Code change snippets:

== Segment start ==

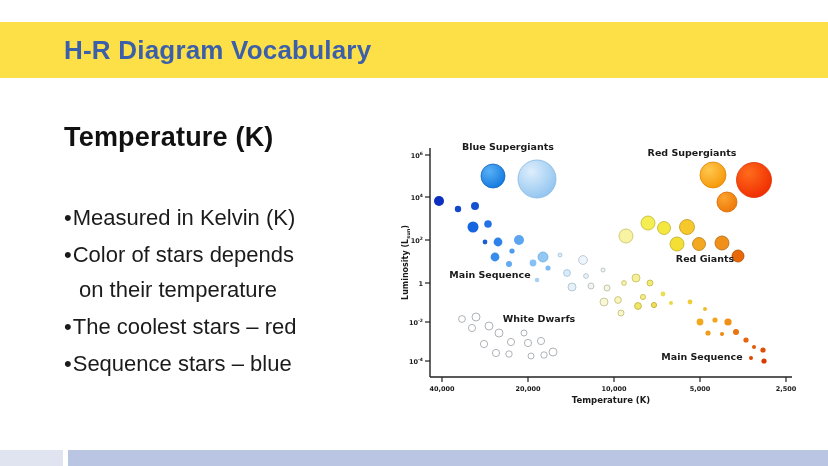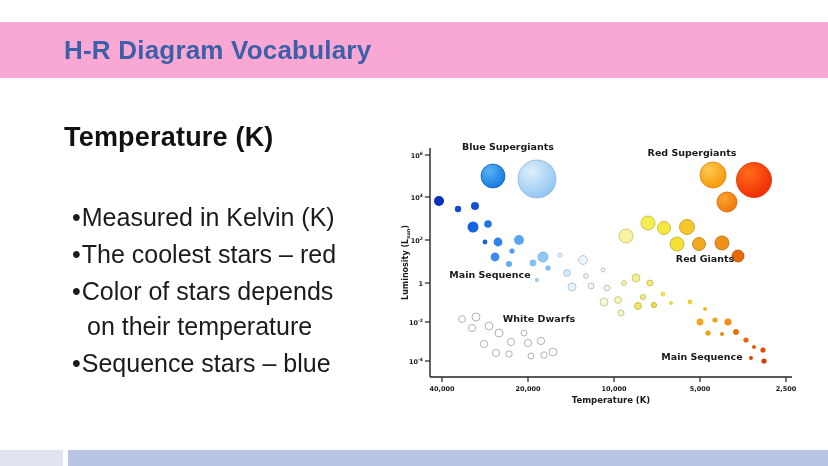--- a/index.html
+++ b/index.html
@@ -6,35 +6,35 @@
   body{
     width:828px;height:466px;overflow:hidden;background:#ffffff;
     font-family:"Liberation Sans","DejaVu Sans",sans-serif;
     position:relative;
   }
   .slide{position:absolute;inset:0;background:#ffffff;}
 
   
   .title-band{
     position:absolute;left:0;top:22px;width:828px;height:56px;
-    background:#f9a8d4;
+    background:#fde047;
   }
   .title-band h1{
     margin:0;padding-left:64px;line-height:56px;
     font-size:26px;font-weight:bold;letter-spacing:.2px;
   }
 
   
   .text-col{position:absolute;left:64px;top:122px;width:336px;}
   .text-col h2{
     margin:0;font-size:27px;font-weight:bold;color:#111111;letter-spacing:.2px;
   }
   .text-col ul{
-    list-style:none;margin:47px 0 0 8px;padding:0;
-    font-size:25px;line-height:35px;color:#1b1b1b;
+    list-style:none;margin:47px 0 0 0;padding:0;
+    font-size:22px;line-height:35px;color:#1b1b1b;
   }
   .text-col li{
     padding-left:15px;text-indent:-15px;margin:0 0 2px 0;white-space:pre-line;
   }
   .blt{margin-right:1px;}
 
   
   figure.chart{position:absolute;left:400px;top:132px;margin:0;width:420px;height:280px;}
   svg text{
     font-family:"DejaVu Sans","Liberation Sans",sans-serif;
@@ -52,23 +52,23 @@
 <div class="slide">
 
   <header class="title-band">
     <h1 style="color: rgb(60, 95, 169);">H-R Diagram Vocabulary</h1>
   </header>
 
   <div class="text-col">
     <h2>Temperature (K)</h2>
     <ul>
       <li><span class="blt">•</span><span>Measured in Kelvin (K)</span></li>
-      <li><span class="blt">•</span><span>The coolest stars – red</span></li>
       <li><span class="blt">•</span><span>Color of stars depends
 on their temperature</span></li>
+      <li><span class="blt">•</span><span>The coolest stars – red</span></li>
       <li><span class="blt">•</span><span>Sequence stars – blue</span></li>
     </ul>
   </div>
 
   <figure class="chart">
     <svg viewBox="0 0 420 280" width="420" height="280" xmlns="http://www.w3.org/2000/svg">
         <defs>
           <radialGradient id="gBlue" cx="35%" cy="30%" r="80%">
             <stop offset="0%" stop-color="#5ab0f6"></stop>
             <stop offset="100%" stop-color="#0d76dd"></stop>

== Segment end ==

## Your assignment
Go through the records above and return every line that holds the string "font".

## Your solution
     font-family:"Liberation Sans","DejaVu Sans",sans-serif;
     font-size:26px;font-weight:bold;letter-spacing:.2px;
     margin:0;font-size:27px;font-weight:bold;color:#111111;letter-spacing:.2px;
-    font-size:25px;line-height:35px;color:#1b1b1b;
+    font-size:22px;line-height:35px;color:#1b1b1b;
     font-family:"DejaVu Sans","Liberation Sans",sans-serif;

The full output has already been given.